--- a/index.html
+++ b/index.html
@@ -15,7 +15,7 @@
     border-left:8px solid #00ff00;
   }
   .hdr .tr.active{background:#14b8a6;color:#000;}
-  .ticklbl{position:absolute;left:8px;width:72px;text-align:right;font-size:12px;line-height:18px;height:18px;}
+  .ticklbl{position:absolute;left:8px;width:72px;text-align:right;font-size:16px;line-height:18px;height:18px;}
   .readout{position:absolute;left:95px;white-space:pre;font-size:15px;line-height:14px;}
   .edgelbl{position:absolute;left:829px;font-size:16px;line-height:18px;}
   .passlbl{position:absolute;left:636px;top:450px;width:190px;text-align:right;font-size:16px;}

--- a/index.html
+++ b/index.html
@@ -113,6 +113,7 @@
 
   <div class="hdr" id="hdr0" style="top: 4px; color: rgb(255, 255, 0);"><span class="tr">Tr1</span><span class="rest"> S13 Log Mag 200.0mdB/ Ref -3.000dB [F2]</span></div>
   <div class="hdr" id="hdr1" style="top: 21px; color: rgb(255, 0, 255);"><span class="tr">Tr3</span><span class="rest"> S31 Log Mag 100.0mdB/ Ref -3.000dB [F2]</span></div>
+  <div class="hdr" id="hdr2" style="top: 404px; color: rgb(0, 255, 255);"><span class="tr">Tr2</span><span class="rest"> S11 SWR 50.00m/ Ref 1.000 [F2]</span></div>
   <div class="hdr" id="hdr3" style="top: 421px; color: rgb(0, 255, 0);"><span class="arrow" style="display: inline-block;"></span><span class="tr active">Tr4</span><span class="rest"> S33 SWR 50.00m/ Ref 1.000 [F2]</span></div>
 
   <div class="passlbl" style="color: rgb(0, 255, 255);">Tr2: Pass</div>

================

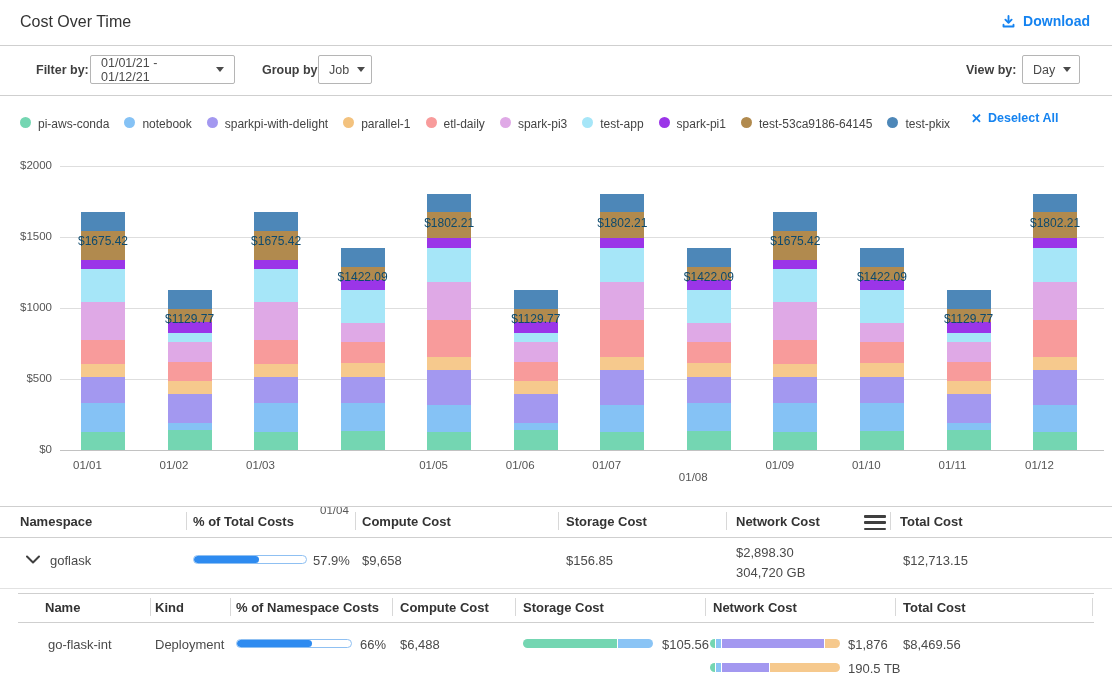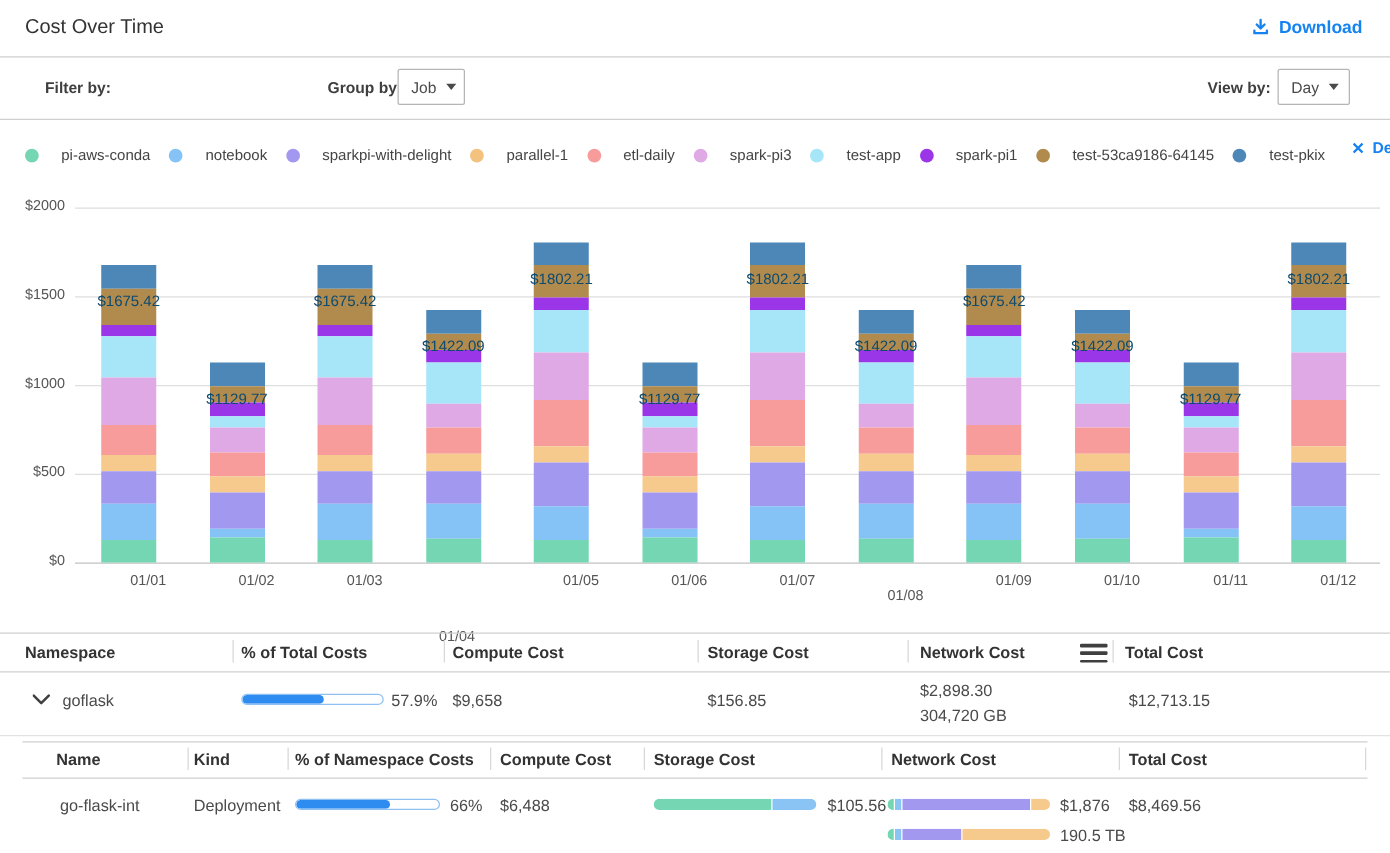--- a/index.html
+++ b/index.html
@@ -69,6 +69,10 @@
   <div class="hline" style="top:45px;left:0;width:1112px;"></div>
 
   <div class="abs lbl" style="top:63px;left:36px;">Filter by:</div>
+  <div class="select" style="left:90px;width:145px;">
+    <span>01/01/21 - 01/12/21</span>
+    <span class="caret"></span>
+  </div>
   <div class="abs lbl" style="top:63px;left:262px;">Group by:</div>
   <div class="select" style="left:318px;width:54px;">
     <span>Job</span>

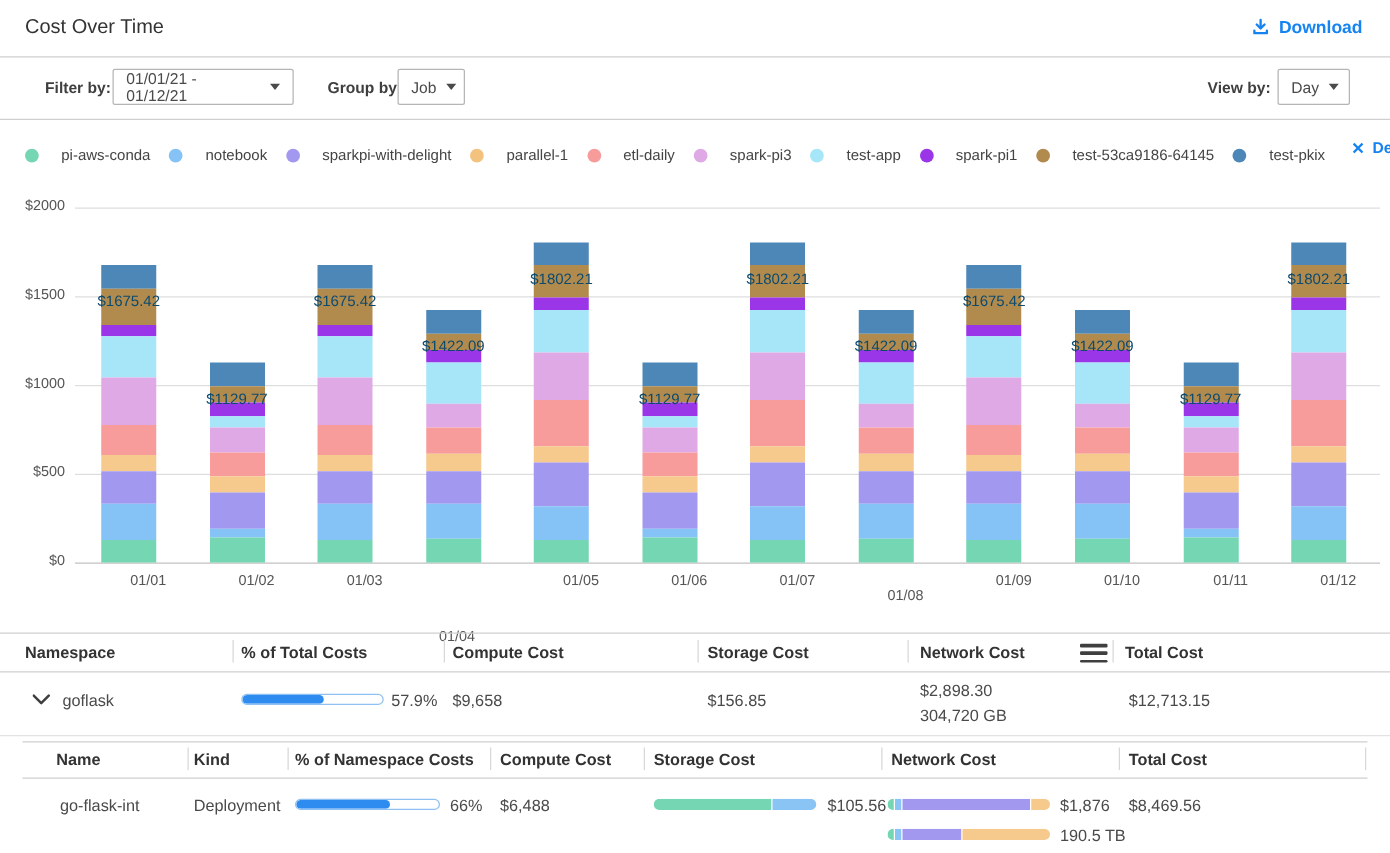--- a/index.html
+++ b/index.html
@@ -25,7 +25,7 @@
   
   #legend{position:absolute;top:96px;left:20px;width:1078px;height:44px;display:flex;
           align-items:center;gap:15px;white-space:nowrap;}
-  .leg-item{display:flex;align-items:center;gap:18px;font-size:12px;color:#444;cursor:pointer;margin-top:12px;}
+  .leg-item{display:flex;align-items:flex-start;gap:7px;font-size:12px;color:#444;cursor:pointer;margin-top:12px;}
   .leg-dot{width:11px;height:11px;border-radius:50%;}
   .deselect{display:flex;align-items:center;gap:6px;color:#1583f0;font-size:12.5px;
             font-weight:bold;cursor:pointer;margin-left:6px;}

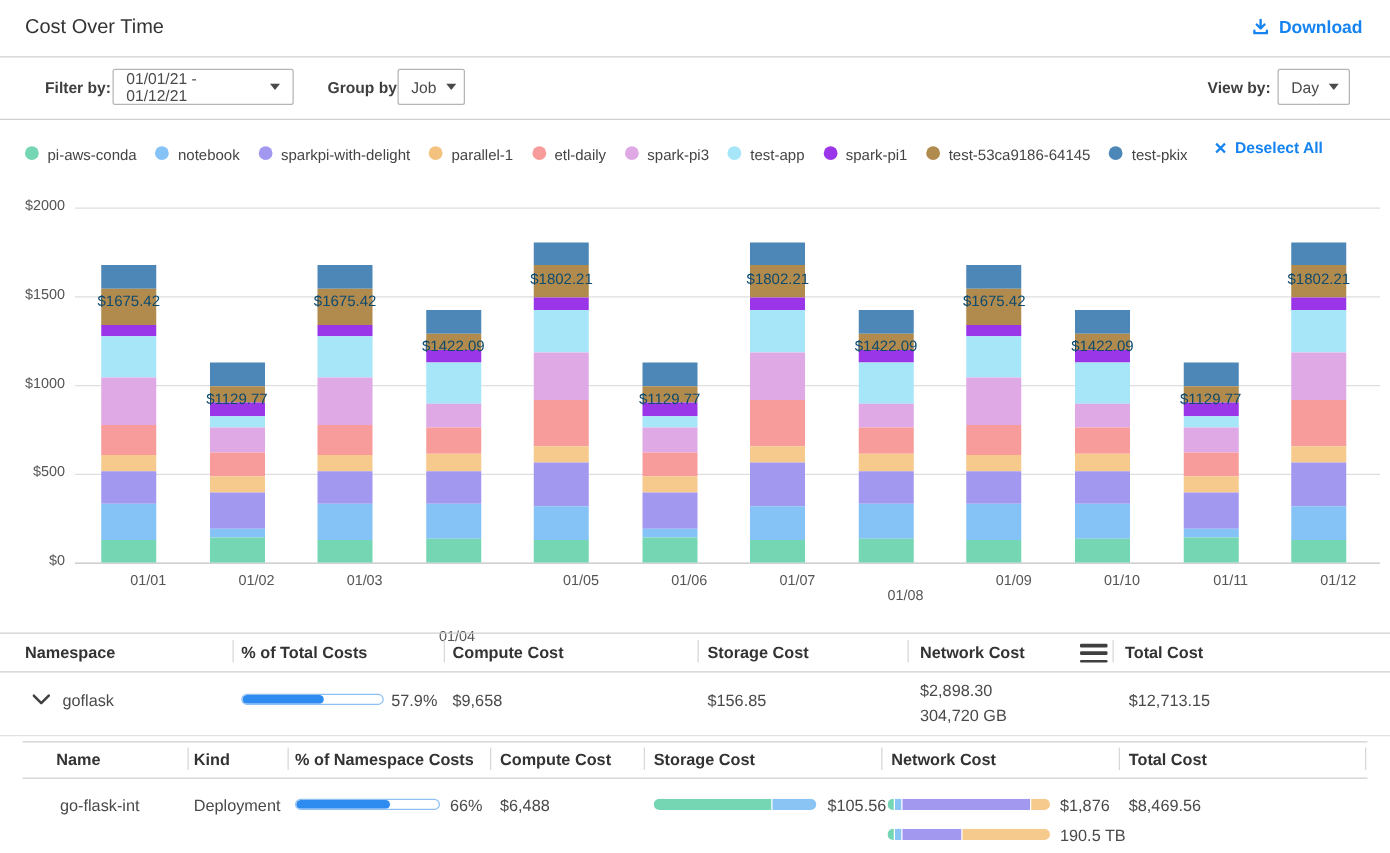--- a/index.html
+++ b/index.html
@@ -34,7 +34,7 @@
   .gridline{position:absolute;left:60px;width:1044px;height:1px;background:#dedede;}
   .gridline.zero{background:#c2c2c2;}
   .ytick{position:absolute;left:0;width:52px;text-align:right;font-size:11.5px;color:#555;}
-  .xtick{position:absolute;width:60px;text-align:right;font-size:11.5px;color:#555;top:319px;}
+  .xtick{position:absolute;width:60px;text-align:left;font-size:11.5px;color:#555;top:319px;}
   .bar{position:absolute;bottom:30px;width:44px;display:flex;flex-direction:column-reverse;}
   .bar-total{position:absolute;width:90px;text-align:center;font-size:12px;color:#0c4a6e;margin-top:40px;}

================

• **WORK TASK**
In the records, which lines mention the word "text"? Copy those lines.

• **TASK SOLUTION**
-  .ticklbl{position:absolute;left:8px;width:72px;text-align:right;font-size:12px;line-height:18px;height:18px;}
+  .ticklbl{position:absolute;left:8px;width:72px;text-align:right;font-size:16px;line-height:18px;height:18px;}
   .passlbl{position:absolute;left:636px;top:450px;width:190px;text-align:right;font-size:16px;}
   .ytick{position:absolute;left:0;width:52px;text-align:right;font-size:11.5px;color:#555;}
-  .xtick{position:absolute;width:60px;text-align:right;font-size:11.5px;color:#555;top:319px;}
+  .xtick{position:absolute;width:60px;text-align:left;font-size:11.5px;color:#555;top:319px;}
   .bar-total{position:absolute;width:90px;text-align:center;font-size:12px;color:#0c4a6e;margin-top:40px;}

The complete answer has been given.